Normal blood pressure is below 120/80 mmHg. That means the top number (systolic) stays under 120 and the bottom number (diastolic) stays under 80. Once either number climbs above those thresholds, your blood pressure falls into a higher category, even if the other number looks fine.
What the Two Numbers Mean
A blood pressure reading gives you two numbers, like 118/76. The top number, systolic pressure, measures the force your blood pushes against artery walls each time your heart beats. The bottom number, diastolic pressure, measures that same force between beats, when your heart is resting. Both matter, but systolic pressure gets more attention as you age because it rises more steeply and is a stronger predictor of heart problems in older adults.
Blood Pressure Categories
Your reading falls into one of four categories. If your top and bottom numbers land in different categories, the higher one is the one that counts.
- Normal: below 120 systolic and below 80 diastolic
- Elevated: 120 to 129 systolic and below 80 diastolic
- Stage 1 hypertension: 130 to 139 systolic or 80 to 89 diastolic
- Stage 2 hypertension: 140 or higher systolic or 90 or higher diastolic
Elevated blood pressure is a warning zone. You don’t have hypertension yet, but your numbers are trending in that direction. Lifestyle changes at this stage, like cutting sodium, exercising more, and managing stress, can often bring readings back below 120/80 without medication.
Stage 1 and Stage 2 hypertension carry increasing risks of heart attack, stroke, and kidney damage. The higher the stage, the more likely medication will be part of the plan alongside lifestyle changes.
Why Guidelines Differ Slightly
If you’ve seen conflicting numbers online, there’s a reason. American guidelines from the ACC and AHA define hypertension as 130/80 or higher. European guidelines from 2024 still use the older threshold of 140/90. The difference comes down to how each group weighs the evidence on when treatment benefits outweigh risks. For your own health, the definition your doctor uses will depend on where you live and your individual risk factors. Either way, below 120/80 is universally considered normal.
Does “Normal” Change With Age?
The definition of normal blood pressure doesn’t shift upward as you get older. Below 120/80 remains the standard for adults of all ages. That said, blood pressure naturally tends to rise with age as arteries stiffen, so staying in the normal range gets harder over time.
A large NIH-funded trial called SPRINT found that lowering systolic pressure to below 120 in adults age 50 and older significantly reduced the risk of cardiovascular disease and death. For some older adults with multiple health conditions or frailty, though, doctors may set a slightly more flexible target to avoid side effects from aggressive treatment. The goal is still as close to normal as safely possible.
Children and teenagers have different standards entirely. Their normal ranges are calculated based on age, sex, and height percentiles, so there’s no single number to aim for. A pediatrician tracks these readings on growth-specific charts.
How to Get an Accurate Reading
A single high reading doesn’t necessarily mean you have high blood pressure. Technique matters more than most people realize, and small errors can inflate your numbers by 10 to 15 points. The CDC recommends a specific routine for accuracy:
- Sit quietly for at least 5 minutes in a chair with back support before taking a reading.
- Keep both feet flat on the floor with legs uncrossed. Crossing your legs can raise systolic pressure.
- Rest your arm on a table at chest height with the cuff on bare skin, not over a sleeve.
- Use a properly sized cuff. Too small a cuff gives falsely high readings, too large gives falsely low ones.
Avoid caffeine, exercise, and smoking for at least 30 minutes beforehand.

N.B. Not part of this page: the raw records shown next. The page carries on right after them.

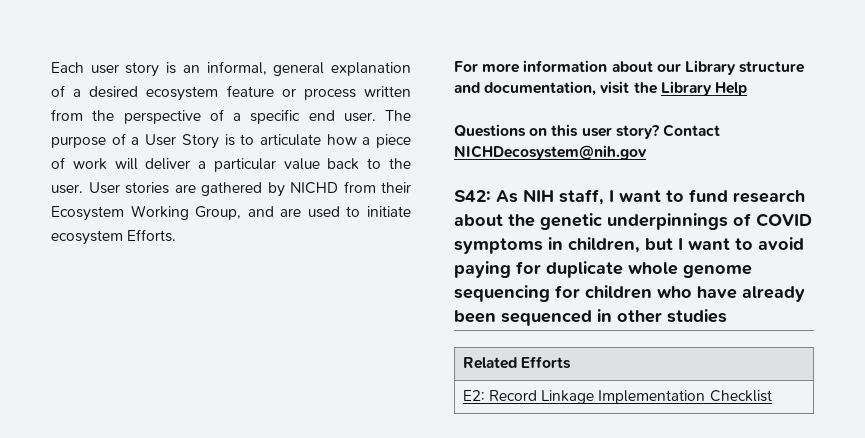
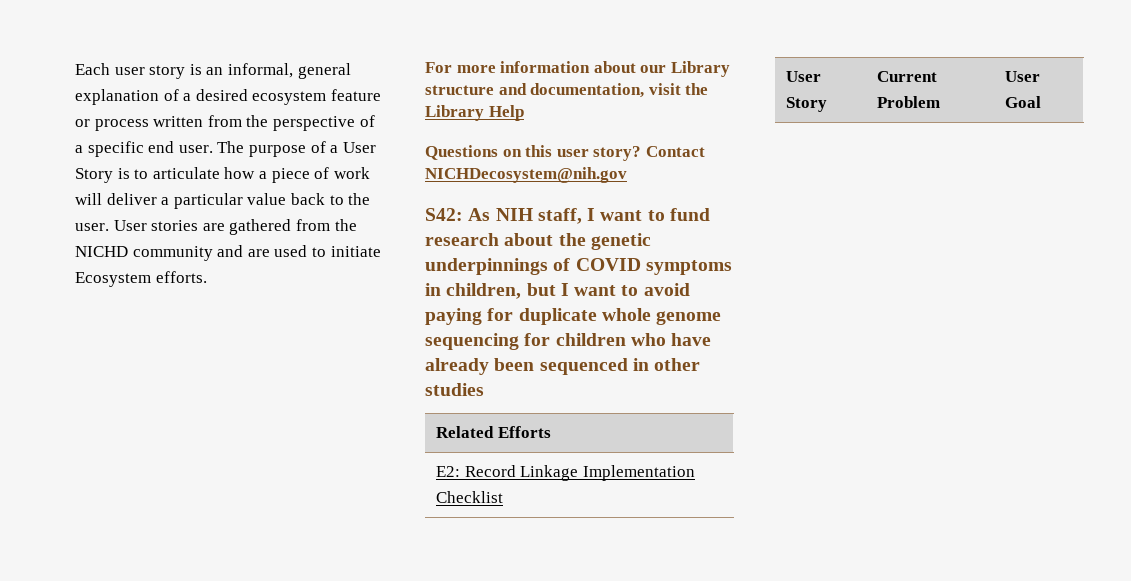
- User stories are gathered by NICHD from their Ecosystem Working Group, and are used to initiate ecosystem Efforts.
+ User stories are gathered from the NICHD community and are used to initiate Ecosystem efforts.
+ User Story | Current Problem | User Goal

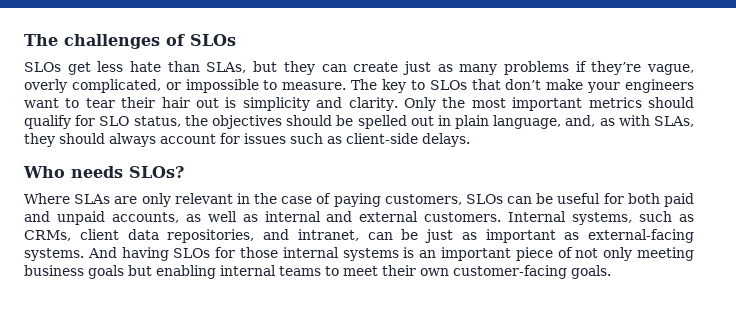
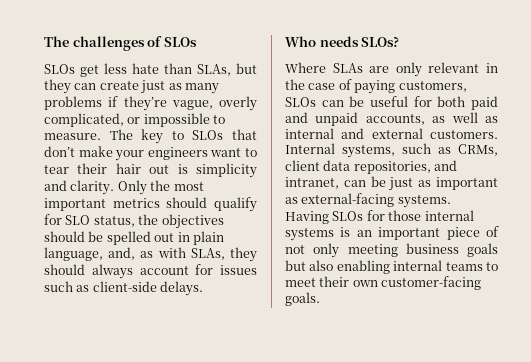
- And having SLOs for those internal systems is an important piece of not only meeting business goals but enabling internal teams to meet their own customer-facing goals.
+ Having SLOs for those internal systems is an important piece of not only meeting business goals but also enabling internal teams to meet their own customer-facing goals.

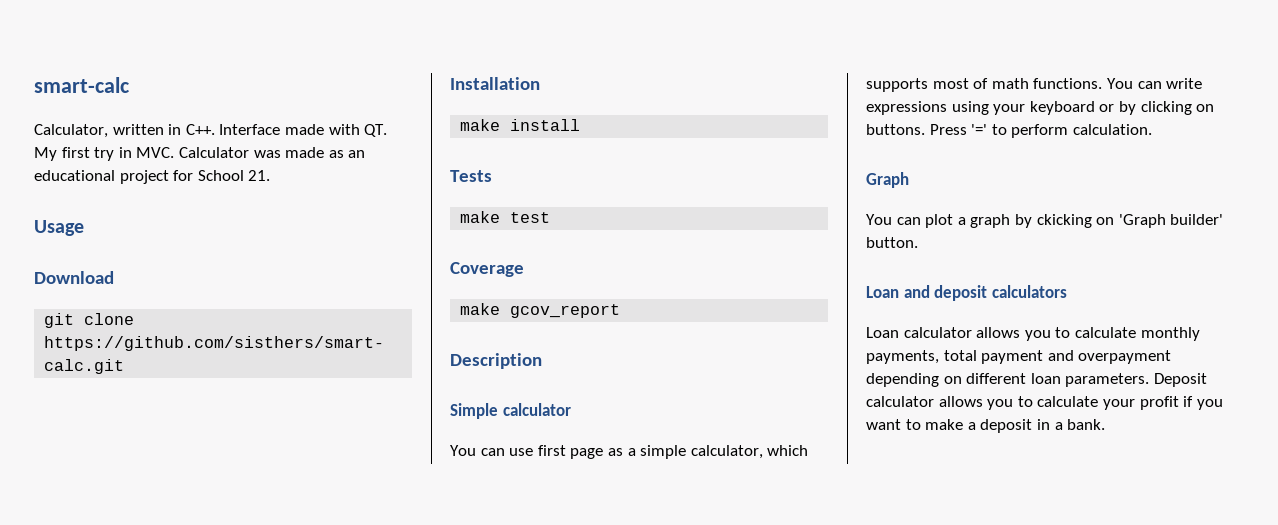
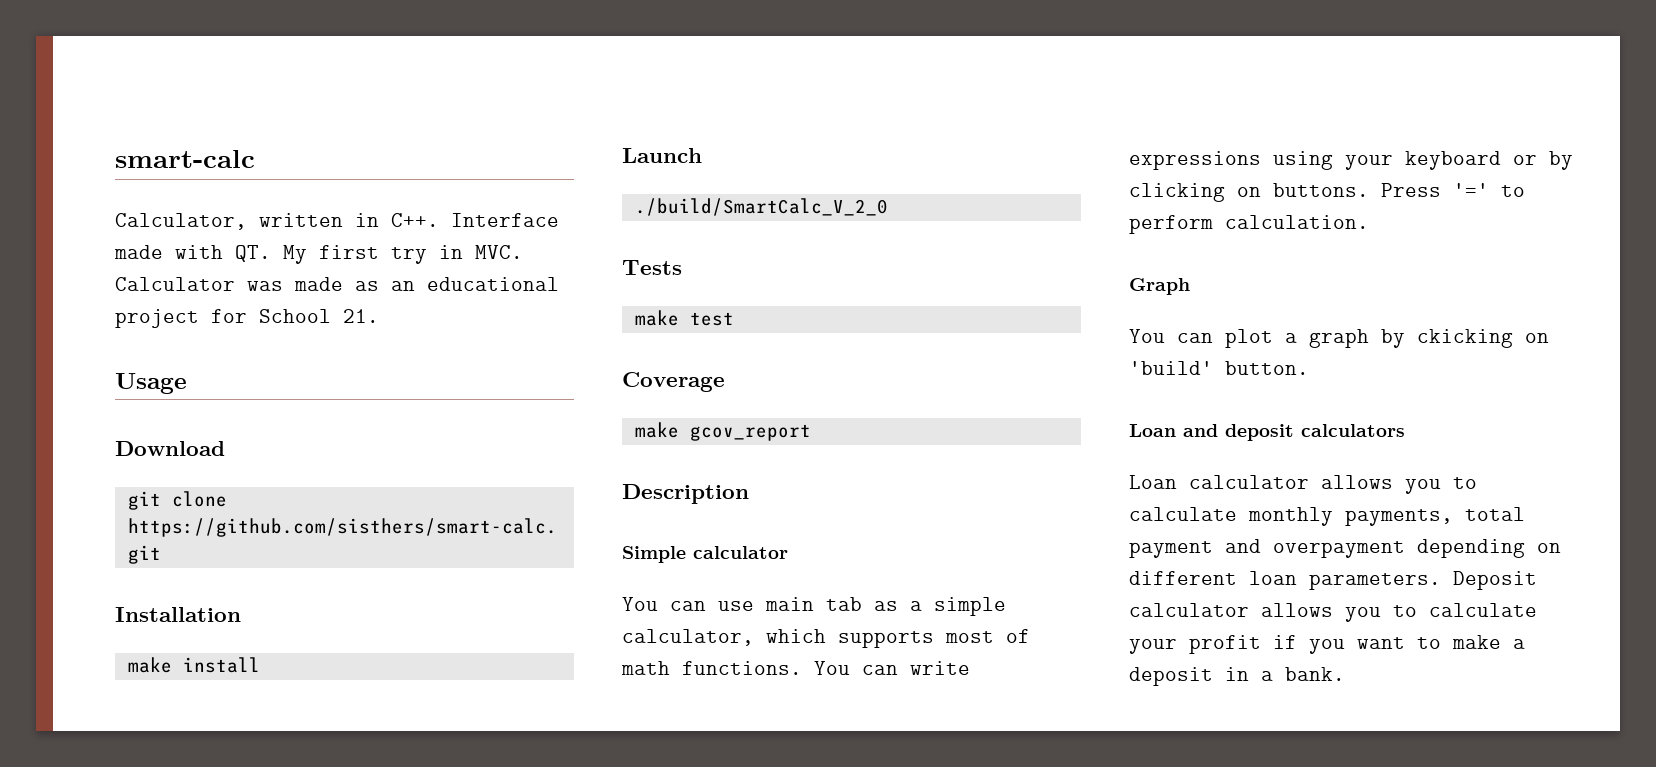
+ Launch
+ ./build/SmartCalc_V_2_0
- You can use first page as a simple calculator, which supports most of math functions.
+ You can use main tab as a simple calculator, which supports most of math functions.
- You can plot a graph by ckicking on 'Graph builder' button.
+ You can plot a graph by ckicking on 'build' button.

Take two or three readings a minute apart and average them for the most reliable number.
When Your Reading Depends on the Setting
Some people consistently read high at the doctor’s office but normal at home. This is called white coat hypertension, and it affects roughly 15 to 25 percent of people diagnosed with high blood pressure in a clinical setting. The anxiety of a medical visit is enough to push numbers up temporarily.
The opposite pattern is more dangerous and less well known. Masked hypertension means your readings look fine in the clinic but run high the rest of the time. An estimated 12 to 13 percent of adults have this pattern, which adds up to roughly 17 million people in the U.S. alone. Because it hides from routine checkups, home monitoring is the main way to catch it. If you have risk factors like obesity, diabetes, or a family history of heart disease but your office readings seem surprisingly good, tracking your blood pressure at home for a week or two can reveal the real picture.
When Blood Pressure Becomes an Emergency
A reading of 180/120 or higher is a hypertensive crisis. If that number comes with symptoms like chest pain, blurred vision, confusion, or severe anxiety, it means organs may be taking damage in real time. This is one of the few blood pressure situations that requires immediate emergency care. A reading that high without symptoms still needs same-day medical attention, but the urgency is lower.